A: Take logs on both sides and differentiate,
\begin{align}
y &=\left(1+\frac{1}{x}\right)^{2x}\\
\ln y &=2x \ln \left(1+\frac{1}{x}\right)\\
\frac{\frac{dy}{dx}}{ y} &=2 \ln \left(1+\frac{1}{x}\right)-2 x\frac{\frac{1}{x^2}}{1+\frac{1}{x}} \\
\frac{dy}{dx} &=2 y\ln \left(1+\frac{1}{x}\right)-2 yx\frac{\frac{1}{x^2}}{1+\frac{1}{x}} 
\end{align}
and you can substitute in for $y$ and simplify.

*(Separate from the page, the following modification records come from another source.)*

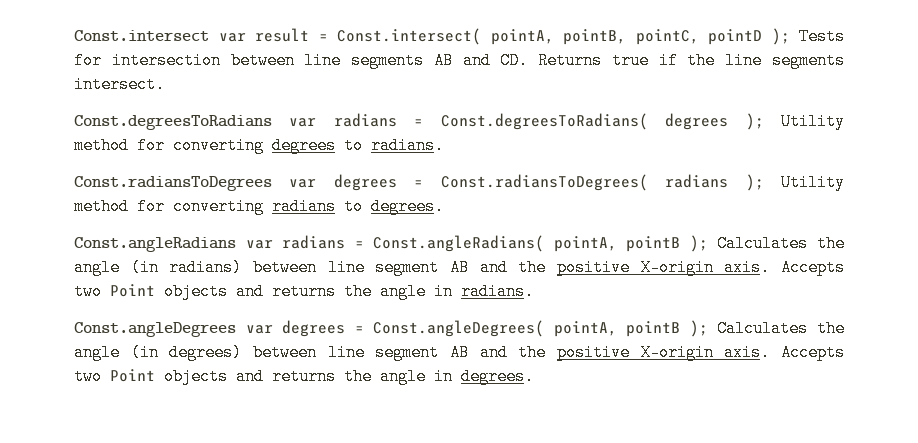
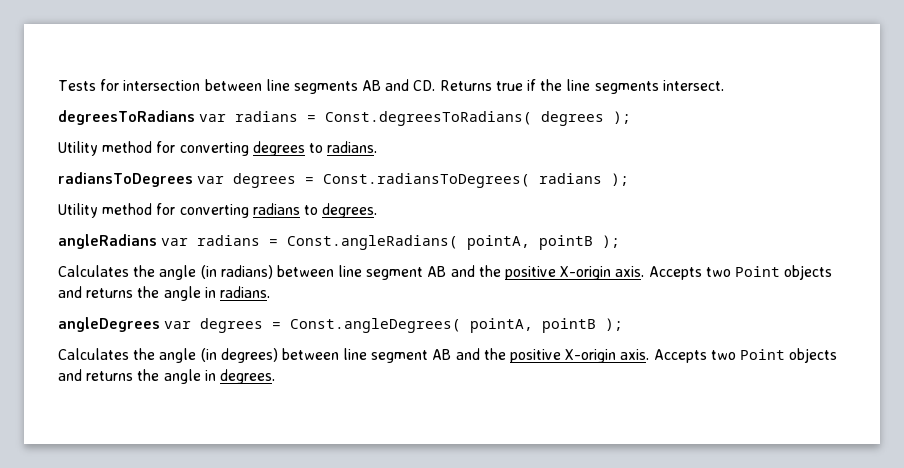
- Const.intersect var result = Const.intersect( pointA, pointB, pointC, pointD ); Tests for intersection between line segments AB and CD. Returns true if the line segments intersect.
+ Tests for intersection between line segments AB and CD. Returns true if the line segments intersect.
- Const.degreesToRadians var radians = Const.degreesToRadians( degrees ); Utility method for converting degrees to radians.
+ degreesToRadians var radians = Const.degreesToRadians( degrees );
+ Utility method for converting degrees to radians.
- Const.radiansToDegrees var degrees = Const.radiansToDegrees( radians ); Utility method for converting radians to degrees.
+ radiansToDegrees var degrees = Const.radiansToDegrees( radians );
+ Utility method for converting radians to degrees.
- Const.angleRadians var radians = Const.angleRadians( pointA, pointB ); Calculates the angle (in radians) between line segment AB and the positive X-origin axis.
+ angleRadians var radians = Const.angleRadians( pointA, pointB );
+ Calculates the angle (in radians) between line segment AB and the positive X-origin axis.
- Const.angleDegrees var degrees = Const.angleDegrees( pointA, pointB ); Calculates the angle (in degrees) between line segment AB and the positive X-origin axis.
+ angleDegrees var degrees = Const.angleDegrees( pointA, pointB );
+ Calculates the angle (in degrees) between line segment AB and the positive X-origin axis.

A: Taking the log of both sides results in 
$$\ln y = 2x\ln\left(1+\frac{1}{x}\right)$$
Differentiating this leads to
$$\frac{1}{y}\frac{dy}{dx}=2\ln\left(1+\frac{1}{x}\right)+2x\left(\frac{-1}{x^2}\frac{x}{x+1}\right)=2\ln\left(1+\frac{1}{x}\right)-\frac{2}{x+1}$$
where, for the right hand side, we used both the product rule and the fact that $\large\frac{d}{dx}\log f(x)=\frac{f'(x)}{f(x)}$
This leads to
$$\frac{dy}{dx}=2y\left[\ln\left(1+\frac{1}{x}\right)-\frac{1}{x+1}\right]$$
Expressing $y$ in terms of $x$ on the right hand side of the equation leads to:-
$$\frac{dy}{dx}=2\left(1+\frac{1}{x}\right)^{2x}\left[\ln\left(1+\frac{1}{x}\right)-\frac{1}{x+1}\right]$$